Deus é meu camarada, de Cyril Massarotto, publicado pela editora Ponto de Leitura, com 229 páginas.


  "Talvez o mais importante não seja o amor, mas a pessoa que nos ensina a amar."


Ele tem 30 anos de idade e um emprego medíocre só para pagar as contas. Sua vida está estacionada. Um dia, e sem qualquer motivo aparente, Deus começa a falar com ele. Falar, trocar ideias, bater boca, alfinetar, aconselhar, tudo sem a maior cerimônia. E, ao longo dos 30 aos seguintes e de uma vida tão especial quanto pode ser a mais normal dos homens, uma pergunta permanecerá em sua cabeça: Por que Deus foi escolher logo a mim como amigo?

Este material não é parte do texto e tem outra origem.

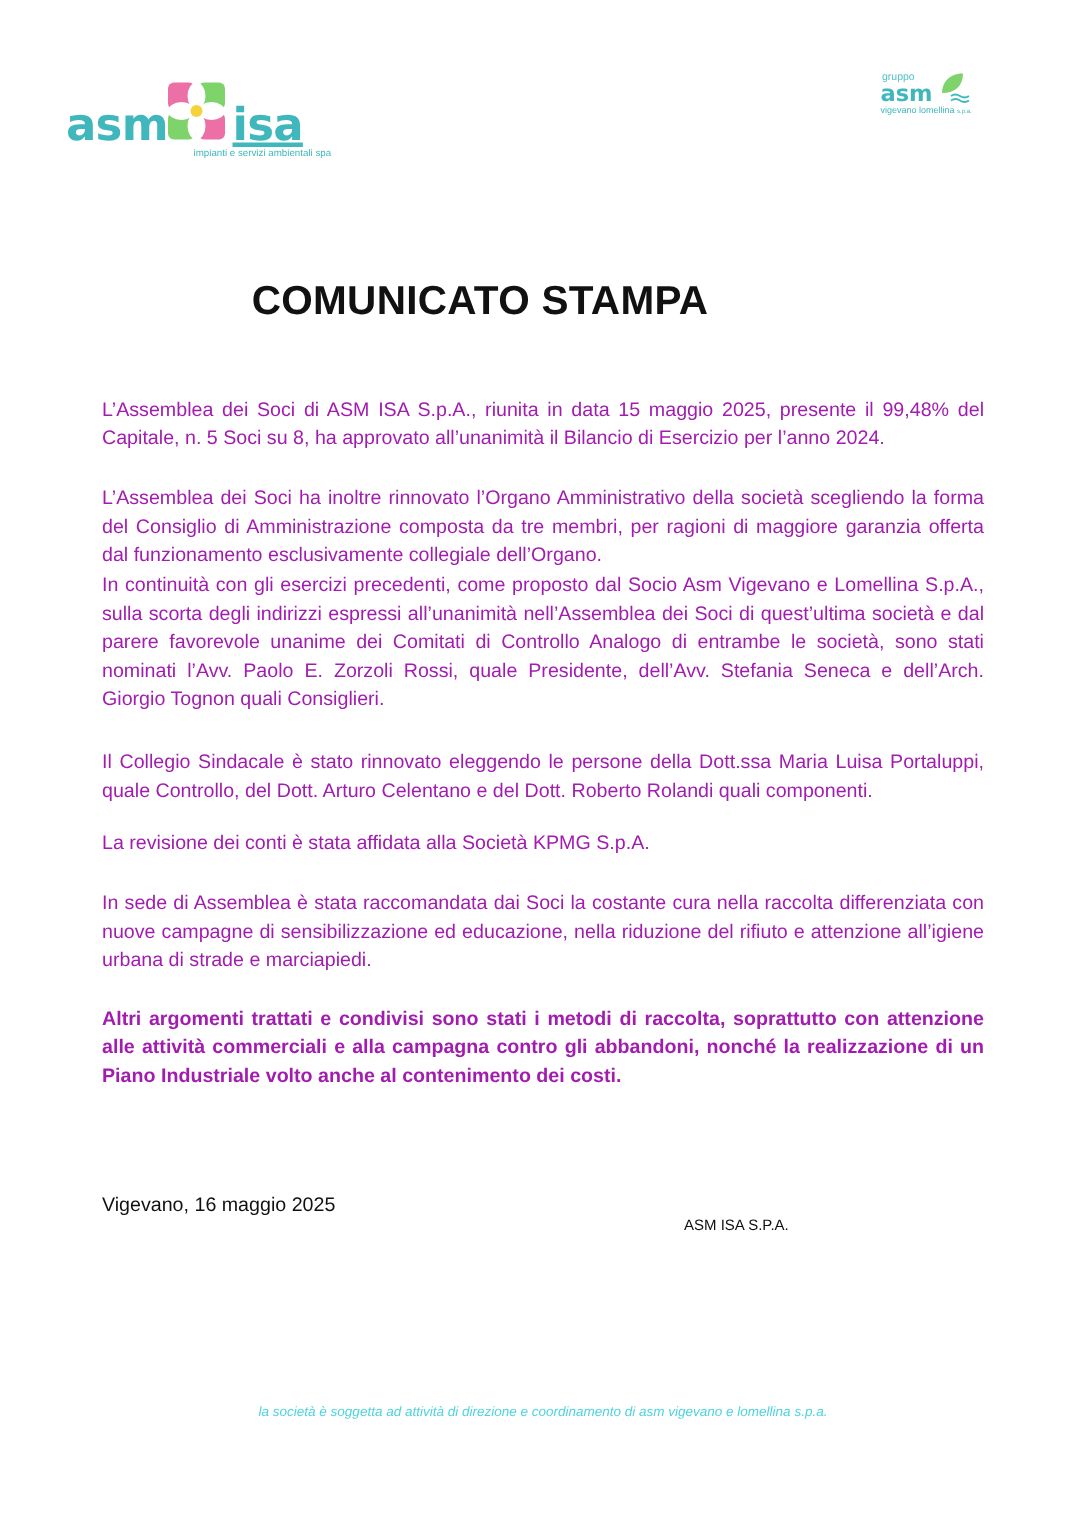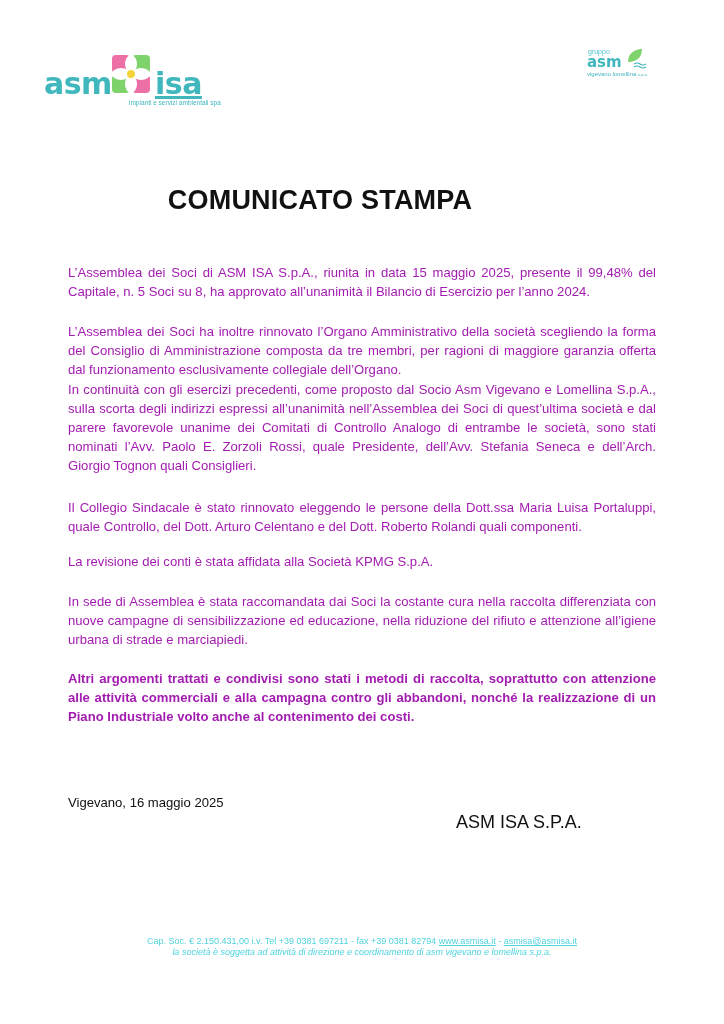--- a/index.html
+++ b/index.html
@@ -33,7 +33,7 @@
   .p5 { top: 592px; }
   .p6 { top: 669px; font-weight: bold; }
   .date { position: absolute; left: 68px; top: 755px; font-size: 13.1px; color: #111; margin-top: 40px; }
-  .signature { position: absolute; left: 456px; top: 812px; font-size: 18px; color: #111; }
+  .signature { position: absolute; left: 456px; top: 812px; font-size: 10px; color: #111; }
 
   .footer { position: absolute; left: 0; width: 724px; top: 936px; text-align: center;
             font-size: 9px; line-height: 11px; color: #4fd3dd; }

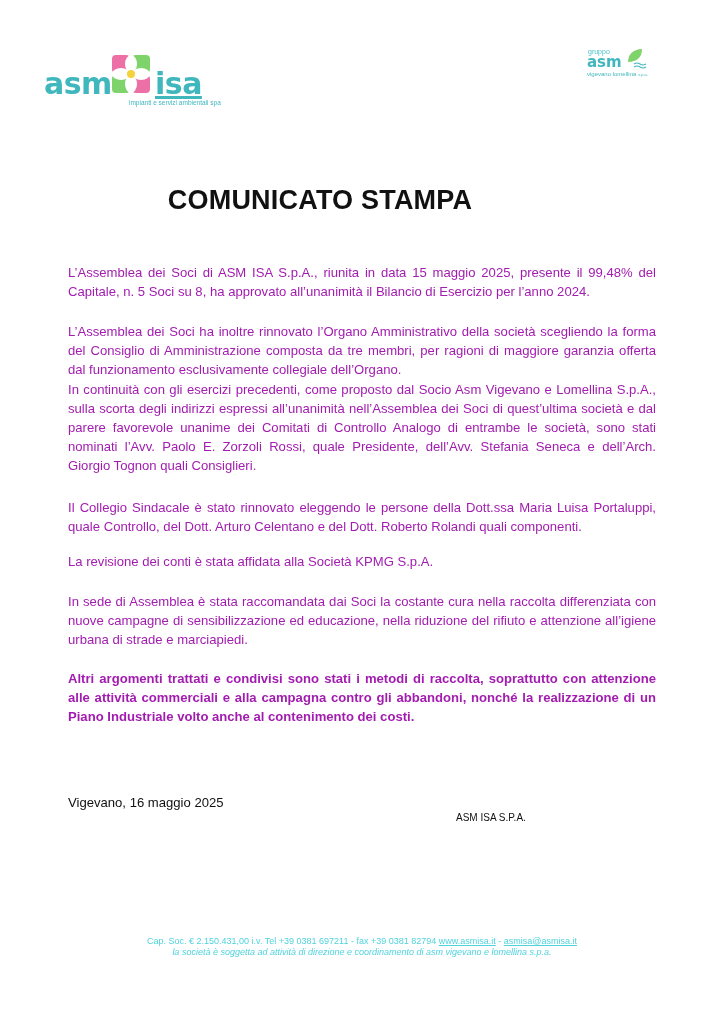--- a/index.html
+++ b/index.html
@@ -97,7 +97,6 @@
 <div class="signature">ASM ISA S.P.A.</div>
 
 <div class="footer">
-  <div><span>Cap. Soc. € 2.150.431,00 i.v. Tel +39 0381 697211 - fax +39 0381 82794 </span><a>www.asmisa.it</a><span> - </span><a>asmisa@asmisa.it</a></div>
   <div class="italic">la società è soggetta ad attività di direzione e coordinamento di asm vigevano e lomellina s.p.a.</div>
 </div>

Confesso que quando recebi esse livro do meu pai, não senti muita vontade de ler. Queria colocar na estante e deixar lá por um tempo (não tenho nada contra, mas eu não gosto de livros de religião). Mas como foi um presente do meu pai, eu queria ler logo.
Assim que abri o livro e comecei a ler, me surpreendi. Gostei tanto que o li em dois dias, e teria lido em apenas um, se eu estivesse de férias.
Deus é meu camarada, é um livro pequeno (não só por ser pocket, mas por ter poucas páginas) e fácil de ser lido. É engraçado, divertido e muito bonito.
Narrado em primeira pessoa, conta a história de um homem que foi escolhido por Deus para ser Seu amigo, o que como sempre, nos dá a impressão de estar vivendo o que está acontecendo. A história se passa em 30 anos, e nos mostra como a vida desse homem vai mudando com o passar dos anos.
Outra coisa que me surpreendeu, e que eu raparei só no final, é que eu não me lembro de ter visto o nome desse homem. Ninguém fala o seu nome, o que é muito diferente, por ele ser o protagonista. Talvez essa tenha sido a intenção do autor, para nos aproximar mais ainda da história, ou então eu esteja precisando de um óculos.
Cyril Massarotto criou um Deus diferente. Todos nós imaginamos Deus sendo um homem de respeito, educado e gentil. Mas o Deus desse livro é como se fosse verdadeiramente nosso "camarada". Ele faz pegadinhas, é irônico, "zoeiro" e muito engraçado. É como se Deus fosse aquele cara mais extrovertido da sua turma. E esse é o melhor ponto desse livro. É um livro único.
Porém, o livro também não é 100%  diversão, é um livro que também nos faz pensar e refletir, com mensagens bonitas.
Recomendo esse livro à todos, pois ele realmente vale à pena.